Keys to Implementing an OCR-Quality Compliance Program

This blog is based on session 2 from our 5-part webinar series, “HIPAA Audits Are On The Way—Are You Ready?” Watch the replay here.

For the past 25 years, government bodies and other regulatory agencies have been working to improve security and privacy protections for sensitive patient information. What began in 1998 as the proposed Security Rule has now evolved into a range of other regulations covering everything from rights of access and control to preventing unauthorized access and developing industry-recognized cybersecurity best practices.

As a healthcare-covered entity or business associate, you must ensure your employees, vendors, and other stakeholders meet every requirement. As these requirements continue to increase and become more complex, the old ways of managing standards through spreadsheets or paper documents are no longer effective. Instead, to keep pace, you need an effective compliance program to oversee it all. But even the best-planned programs can put you at risk. One overlooked control or process could result in non-compliance, leaving your organization facing penalties and fines that can quickly reach millions of dollars and possibly even criminal prosecution.

How can you build confidence that your compliance program is effective, reasonable, and appropriate for your organization? Implementing a compliance program based on Office for Civil Rights (OCR) guidelines and recommendations is key. 

From Then to Now: How Changing Rules Influence Your Compliance Program

In the past two decades, there have been many key developments in security and privacy standards within the healthcare industry. By understanding where these regulations got their start and where industry standards are headed, you can ensure your compliance program aligns with current requirements and best practices, ultimately safeguarding the privacy and security of patient data.

Here’s a quick timeline of critical rules and regulations that influence modern healthcare compliance programs:

  • 1998: Security Standards proposed
  • 1999: Privacy Standards proposed
  • 2000: Privacy Rule issued/rewritten
  • 2002: Privacy Final Rule issued
    • Protects patients’ personal health information (PHI) by giving them the right to access and control their medical records.
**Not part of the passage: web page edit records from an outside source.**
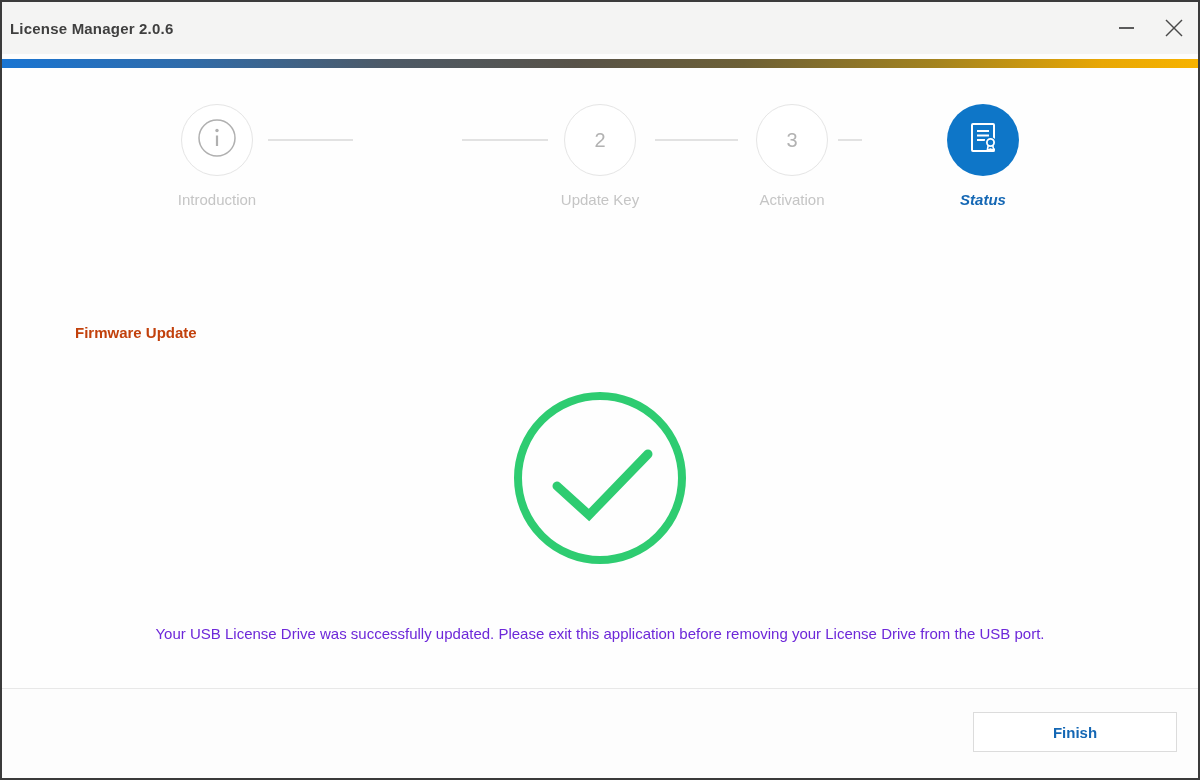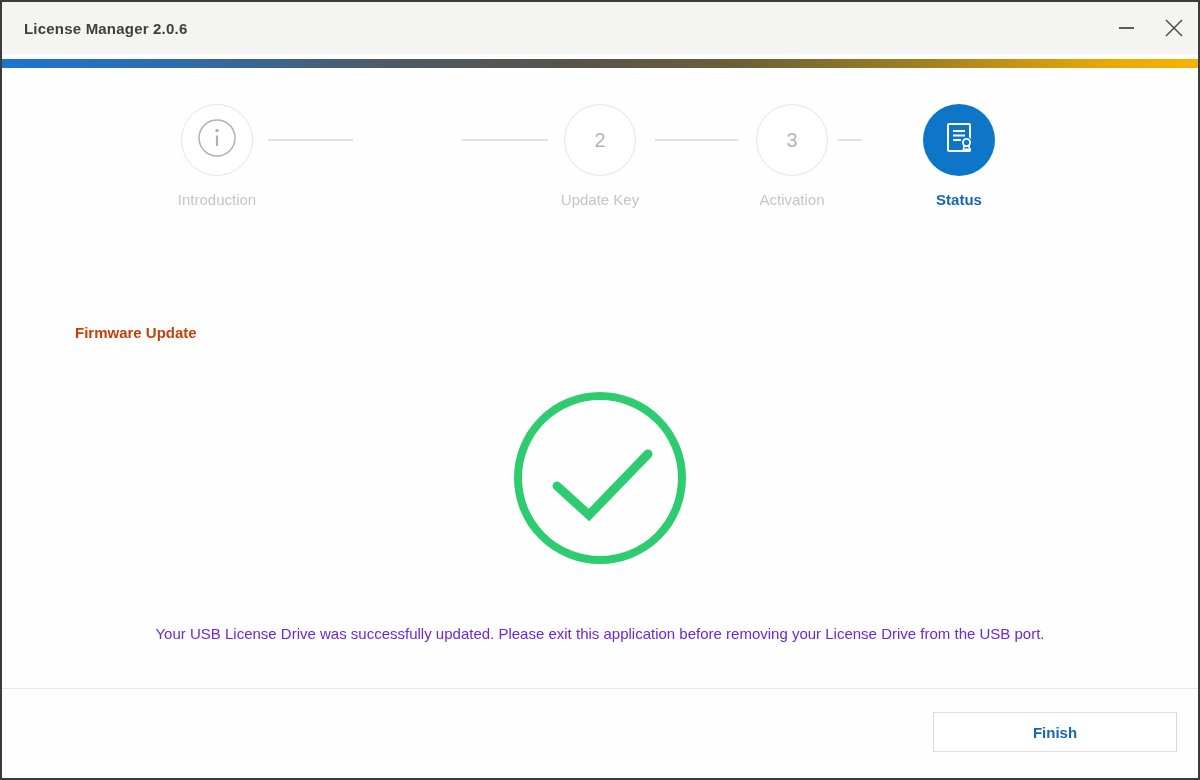--- a/index.html
+++ b/index.html
@@ -22,7 +22,7 @@
   }
   .titlebar-title {
     font-size:15px; font-weight:700; color:#3f3f3f;
-    padding-left:22px; letter-spacing:.2px;
+    padding-left:8px; letter-spacing:.2px;
   }
   .titlebar-spacer { flex:1; }
   .win-btn {

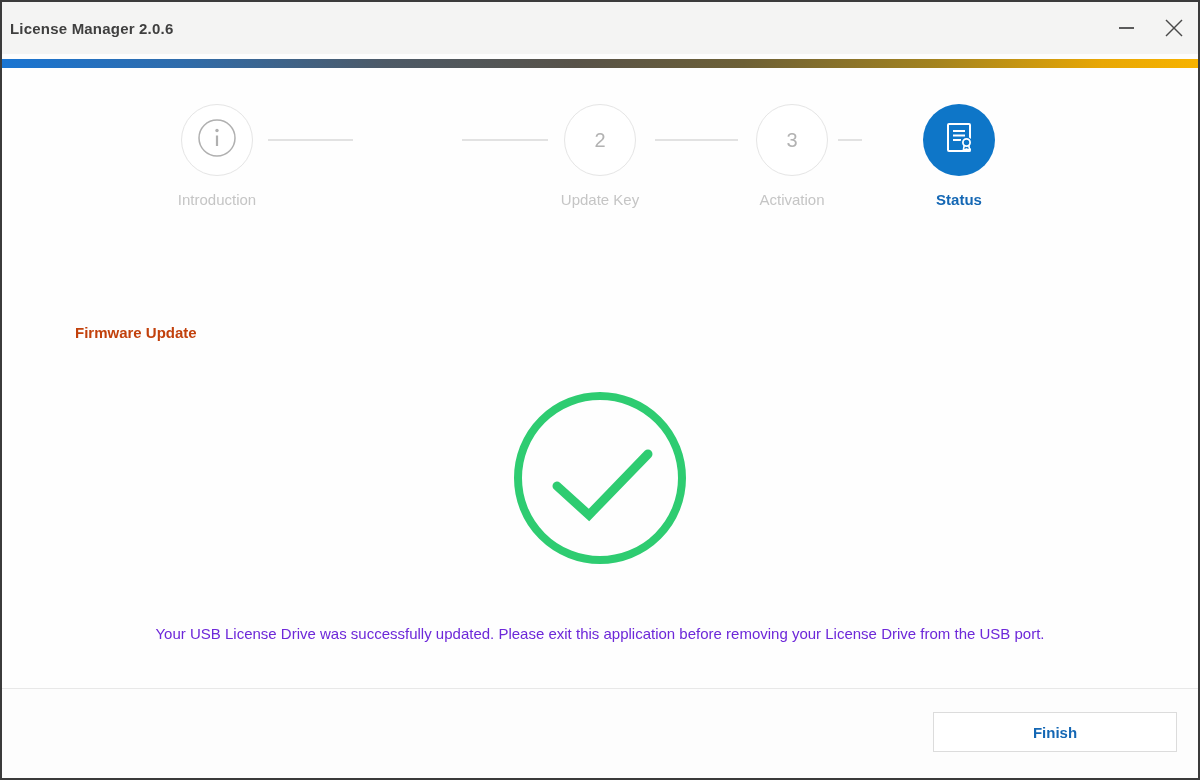--- a/index.html
+++ b/index.html
@@ -157,7 +157,7 @@
       <div class="step-label">Activation</div>
     </div>
 
-    <div class="step" style="left:957px;">
+    <div class="step" style="left:981px;font-style:italic;">
       <div class="step-circle active">
         <span>
           <svg width="38" height="38" viewBox="0 0 38 38">

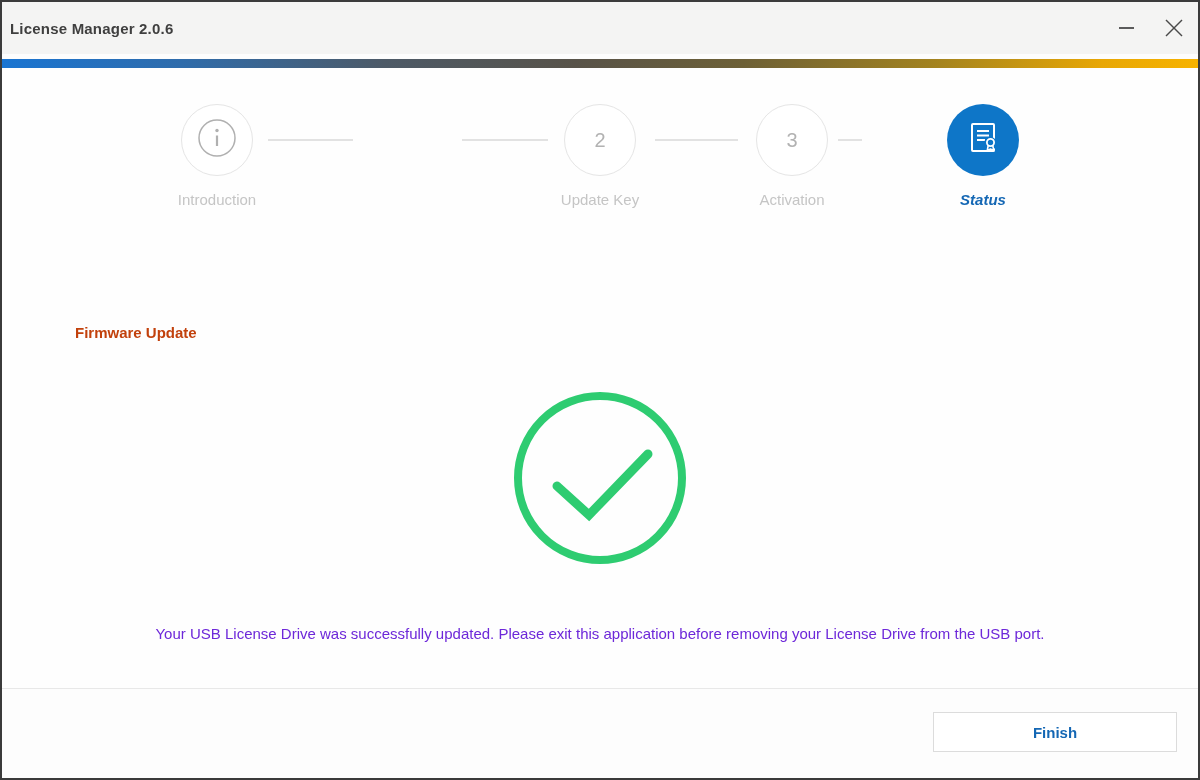--- a/index.html
+++ b/index.html
@@ -89,7 +89,7 @@
   }
   .finish-btn {
     position:absolute; right:21px; top:23px;
-    width:244px; height:40px;
+    width:204px; height:40px;
     background:#ffffff; border:1px solid #dcdcdc;
     font-family:inherit; font-size:15px; font-weight:600; color:#1467b4;
     cursor:pointer;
Providers must follow specific procedures when using or disclosing this data.
  • 2003: Security Rule issued
    • Sets national standards for healthcare providers to protect patients’ electronic health information (ePHI) from unauthorized access, use, disclosure, disruption, modification, or destruction.
  • 2005: Security Rule compliance date
  • 2009: HITECH Act with Breach Notification Rule
    • Requires healthcare providers to notify patients of health information breaches that may compromise their privacy.
  • 2013: Omnibus Final Rule
    • Combines several previous HIPAA rules and strengthens patient privacy protections, especially regarding electronic and genetic health information. It also expands the reach of HIPAA to business associates of covered entities.
  • 2013: Genetic Information Nondiscrimination Act (GINA) 2009 (Amended in HIPAA 2013)
    • This HIPAA amendment prohibits health plans from using or disclosing genetic information for underwriting, protecting patients from discrimination based on their genetic makeup.
  • 2014: Clinical Laboratory Improvement Amendments (CLIA) and HIPAA Privacy Rule
    • Clarifies how HIPAA applies to laboratories certified under CLIA, ensuring consistent privacy protections for patient information these facilities handle.
  • 2015: Cybersecurity Act Section 405(d)
    • Encourages healthcare providers to adopt cybersecurity practices to protect electronic patient health information from cyberattacks.
  • 2020: 21st Century Cures Act (Cures Act) Information Blocking Final Rule
    • Prohibits healthcare providers from using certain practices that electronically restrict sharing a patient’s medical records with others involved in their care.
  • 2021: Notice of Proposed Rulemaking (NPRM) to the HIPAA Privacy Rule
    • Not yet finalized, this proposed rule seeks to improve patients’ access to ePHI and their ability to manage it.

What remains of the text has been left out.